**The data**
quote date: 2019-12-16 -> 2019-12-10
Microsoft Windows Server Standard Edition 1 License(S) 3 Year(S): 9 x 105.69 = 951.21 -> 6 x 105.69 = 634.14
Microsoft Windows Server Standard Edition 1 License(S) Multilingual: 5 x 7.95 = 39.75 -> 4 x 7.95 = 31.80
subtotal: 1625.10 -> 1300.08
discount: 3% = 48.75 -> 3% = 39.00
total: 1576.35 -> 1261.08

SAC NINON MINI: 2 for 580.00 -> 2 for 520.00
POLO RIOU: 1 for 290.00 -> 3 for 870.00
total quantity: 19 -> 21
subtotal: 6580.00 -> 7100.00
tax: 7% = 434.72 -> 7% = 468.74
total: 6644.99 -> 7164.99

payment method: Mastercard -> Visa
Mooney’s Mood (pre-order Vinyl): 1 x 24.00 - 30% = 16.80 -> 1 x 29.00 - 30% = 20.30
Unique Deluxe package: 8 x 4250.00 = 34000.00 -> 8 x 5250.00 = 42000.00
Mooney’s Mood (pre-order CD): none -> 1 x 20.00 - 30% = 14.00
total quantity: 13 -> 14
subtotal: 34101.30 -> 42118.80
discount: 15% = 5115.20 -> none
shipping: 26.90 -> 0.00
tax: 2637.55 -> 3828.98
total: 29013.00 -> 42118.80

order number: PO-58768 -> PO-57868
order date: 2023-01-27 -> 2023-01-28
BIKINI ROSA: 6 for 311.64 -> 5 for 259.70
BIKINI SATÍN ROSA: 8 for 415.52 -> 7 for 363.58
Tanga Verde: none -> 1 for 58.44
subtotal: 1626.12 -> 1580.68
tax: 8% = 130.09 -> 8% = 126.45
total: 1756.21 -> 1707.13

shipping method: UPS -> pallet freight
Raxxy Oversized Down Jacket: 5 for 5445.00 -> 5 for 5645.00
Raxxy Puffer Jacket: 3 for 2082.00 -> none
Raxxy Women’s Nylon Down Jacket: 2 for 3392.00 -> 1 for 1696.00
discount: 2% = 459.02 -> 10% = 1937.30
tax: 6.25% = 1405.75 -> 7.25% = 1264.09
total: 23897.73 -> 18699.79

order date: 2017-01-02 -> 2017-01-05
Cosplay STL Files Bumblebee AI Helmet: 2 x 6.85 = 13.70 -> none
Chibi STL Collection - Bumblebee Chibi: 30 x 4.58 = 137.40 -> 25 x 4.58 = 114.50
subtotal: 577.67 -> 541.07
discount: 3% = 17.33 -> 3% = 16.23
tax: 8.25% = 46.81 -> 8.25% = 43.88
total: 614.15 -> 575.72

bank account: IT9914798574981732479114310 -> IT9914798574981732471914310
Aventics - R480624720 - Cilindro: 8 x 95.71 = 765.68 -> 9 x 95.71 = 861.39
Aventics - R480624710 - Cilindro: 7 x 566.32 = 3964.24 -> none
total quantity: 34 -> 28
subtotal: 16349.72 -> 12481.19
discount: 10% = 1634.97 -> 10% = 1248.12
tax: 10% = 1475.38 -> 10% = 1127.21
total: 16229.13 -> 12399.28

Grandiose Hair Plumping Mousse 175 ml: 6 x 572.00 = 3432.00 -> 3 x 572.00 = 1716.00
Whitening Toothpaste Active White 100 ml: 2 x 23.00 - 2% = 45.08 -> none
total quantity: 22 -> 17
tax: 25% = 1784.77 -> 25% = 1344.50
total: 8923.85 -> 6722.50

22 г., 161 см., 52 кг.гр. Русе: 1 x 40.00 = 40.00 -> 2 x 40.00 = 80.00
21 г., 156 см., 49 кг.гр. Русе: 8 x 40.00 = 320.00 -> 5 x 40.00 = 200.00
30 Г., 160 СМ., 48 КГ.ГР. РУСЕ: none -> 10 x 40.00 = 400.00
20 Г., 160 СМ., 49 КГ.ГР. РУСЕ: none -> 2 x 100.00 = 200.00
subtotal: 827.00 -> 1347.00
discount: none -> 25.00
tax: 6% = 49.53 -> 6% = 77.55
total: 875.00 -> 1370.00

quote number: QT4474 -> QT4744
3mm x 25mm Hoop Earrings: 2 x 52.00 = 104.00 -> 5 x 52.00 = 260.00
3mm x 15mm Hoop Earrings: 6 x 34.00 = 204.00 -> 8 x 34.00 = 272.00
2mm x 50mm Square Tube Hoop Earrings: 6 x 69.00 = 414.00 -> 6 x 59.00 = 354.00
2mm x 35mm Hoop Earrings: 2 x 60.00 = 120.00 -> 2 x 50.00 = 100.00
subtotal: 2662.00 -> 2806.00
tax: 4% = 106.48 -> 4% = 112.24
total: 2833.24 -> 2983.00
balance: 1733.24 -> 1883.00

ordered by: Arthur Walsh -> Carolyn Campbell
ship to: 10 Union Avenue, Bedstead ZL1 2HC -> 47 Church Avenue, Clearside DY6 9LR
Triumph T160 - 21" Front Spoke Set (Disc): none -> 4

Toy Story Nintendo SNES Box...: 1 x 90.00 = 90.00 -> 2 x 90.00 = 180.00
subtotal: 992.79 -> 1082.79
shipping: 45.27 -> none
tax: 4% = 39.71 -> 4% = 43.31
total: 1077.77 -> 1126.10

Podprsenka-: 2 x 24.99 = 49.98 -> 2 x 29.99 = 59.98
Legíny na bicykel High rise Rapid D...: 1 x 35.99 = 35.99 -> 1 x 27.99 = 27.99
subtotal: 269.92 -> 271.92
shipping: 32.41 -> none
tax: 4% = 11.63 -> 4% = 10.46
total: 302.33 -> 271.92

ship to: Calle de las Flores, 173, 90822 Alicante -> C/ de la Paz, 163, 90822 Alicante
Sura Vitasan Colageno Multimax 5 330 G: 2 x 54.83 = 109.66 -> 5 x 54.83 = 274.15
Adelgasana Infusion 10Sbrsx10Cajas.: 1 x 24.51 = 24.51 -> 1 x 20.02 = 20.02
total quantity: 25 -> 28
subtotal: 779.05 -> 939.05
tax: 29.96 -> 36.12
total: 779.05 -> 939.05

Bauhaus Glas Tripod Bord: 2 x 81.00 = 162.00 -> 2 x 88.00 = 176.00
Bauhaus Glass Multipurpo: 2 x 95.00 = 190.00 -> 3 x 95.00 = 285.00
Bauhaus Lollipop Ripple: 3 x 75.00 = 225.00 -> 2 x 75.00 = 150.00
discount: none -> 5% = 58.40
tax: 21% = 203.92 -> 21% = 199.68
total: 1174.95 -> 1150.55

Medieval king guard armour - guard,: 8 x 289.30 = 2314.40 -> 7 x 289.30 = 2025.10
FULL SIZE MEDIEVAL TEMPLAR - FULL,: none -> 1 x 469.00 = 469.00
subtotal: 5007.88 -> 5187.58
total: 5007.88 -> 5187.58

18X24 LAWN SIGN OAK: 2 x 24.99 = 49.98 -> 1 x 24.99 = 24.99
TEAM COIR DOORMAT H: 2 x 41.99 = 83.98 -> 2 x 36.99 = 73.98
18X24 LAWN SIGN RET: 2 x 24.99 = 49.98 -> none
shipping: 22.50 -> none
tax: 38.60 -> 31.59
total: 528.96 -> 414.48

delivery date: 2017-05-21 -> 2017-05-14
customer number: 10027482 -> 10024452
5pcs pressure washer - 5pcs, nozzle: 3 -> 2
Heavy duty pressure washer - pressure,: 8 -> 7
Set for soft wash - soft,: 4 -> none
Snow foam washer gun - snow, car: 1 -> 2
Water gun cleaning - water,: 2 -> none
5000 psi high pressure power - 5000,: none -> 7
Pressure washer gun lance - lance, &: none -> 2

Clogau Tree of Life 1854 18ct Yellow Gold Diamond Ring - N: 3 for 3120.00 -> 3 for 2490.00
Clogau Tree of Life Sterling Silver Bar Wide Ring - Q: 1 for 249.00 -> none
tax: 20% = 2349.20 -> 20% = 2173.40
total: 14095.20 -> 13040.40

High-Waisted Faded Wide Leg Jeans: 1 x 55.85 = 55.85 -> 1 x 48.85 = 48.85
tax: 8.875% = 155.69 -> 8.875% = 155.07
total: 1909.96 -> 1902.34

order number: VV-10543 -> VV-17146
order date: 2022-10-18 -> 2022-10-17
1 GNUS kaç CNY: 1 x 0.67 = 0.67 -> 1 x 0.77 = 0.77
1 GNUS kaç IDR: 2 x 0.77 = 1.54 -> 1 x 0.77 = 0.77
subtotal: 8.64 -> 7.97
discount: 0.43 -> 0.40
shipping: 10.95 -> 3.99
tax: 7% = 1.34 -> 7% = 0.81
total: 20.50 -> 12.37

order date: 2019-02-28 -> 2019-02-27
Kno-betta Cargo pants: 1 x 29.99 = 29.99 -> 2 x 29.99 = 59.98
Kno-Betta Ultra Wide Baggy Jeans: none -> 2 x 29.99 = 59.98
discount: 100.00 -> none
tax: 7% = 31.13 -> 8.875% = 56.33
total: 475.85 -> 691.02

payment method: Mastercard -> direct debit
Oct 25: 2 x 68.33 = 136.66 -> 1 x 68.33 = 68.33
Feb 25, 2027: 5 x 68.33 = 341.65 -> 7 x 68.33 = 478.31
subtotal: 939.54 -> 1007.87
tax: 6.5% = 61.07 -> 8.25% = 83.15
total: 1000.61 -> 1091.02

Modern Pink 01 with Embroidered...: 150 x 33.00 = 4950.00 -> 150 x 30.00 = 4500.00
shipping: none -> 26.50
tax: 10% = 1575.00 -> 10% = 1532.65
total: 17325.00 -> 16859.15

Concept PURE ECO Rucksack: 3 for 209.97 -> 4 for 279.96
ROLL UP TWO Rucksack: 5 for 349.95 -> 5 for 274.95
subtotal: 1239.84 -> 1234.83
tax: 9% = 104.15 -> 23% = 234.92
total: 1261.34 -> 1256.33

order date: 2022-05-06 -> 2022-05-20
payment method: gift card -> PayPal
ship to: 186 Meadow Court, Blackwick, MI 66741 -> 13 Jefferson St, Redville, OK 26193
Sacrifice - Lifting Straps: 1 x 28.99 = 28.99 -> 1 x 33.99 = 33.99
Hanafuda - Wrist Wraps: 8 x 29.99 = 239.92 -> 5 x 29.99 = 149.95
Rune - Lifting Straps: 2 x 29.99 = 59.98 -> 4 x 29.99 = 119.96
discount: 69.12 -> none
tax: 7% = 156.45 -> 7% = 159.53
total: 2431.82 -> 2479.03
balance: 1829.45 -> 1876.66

**Exercise**
Your answer should be the lines of the listing above between the line holding "Toy Story Nintendo" and the line holding "shipping: 32.41 -> none", inclusive, restated word for word and alone.

**Response to this task**
Toy Story Nintendo SNES Box...: 1 x 90.00 = 90.00 -> 2 x 90.00 = 180.00
subtotal: 992.79 -> 1082.79
shipping: 45.27 -> none
tax: 4% = 39.71 -> 4% = 43.31
total: 1077.77 -> 1126.10

Podprsenka-: 2 x 24.99 = 49.98 -> 2 x 29.99 = 59.98
Legíny na bicykel High rise Rapid D...: 1 x 35.99 = 35.99 -> 1 x 27.99 = 27.99
subtotal: 269.92 -> 271.92
shipping: 32.41 -> none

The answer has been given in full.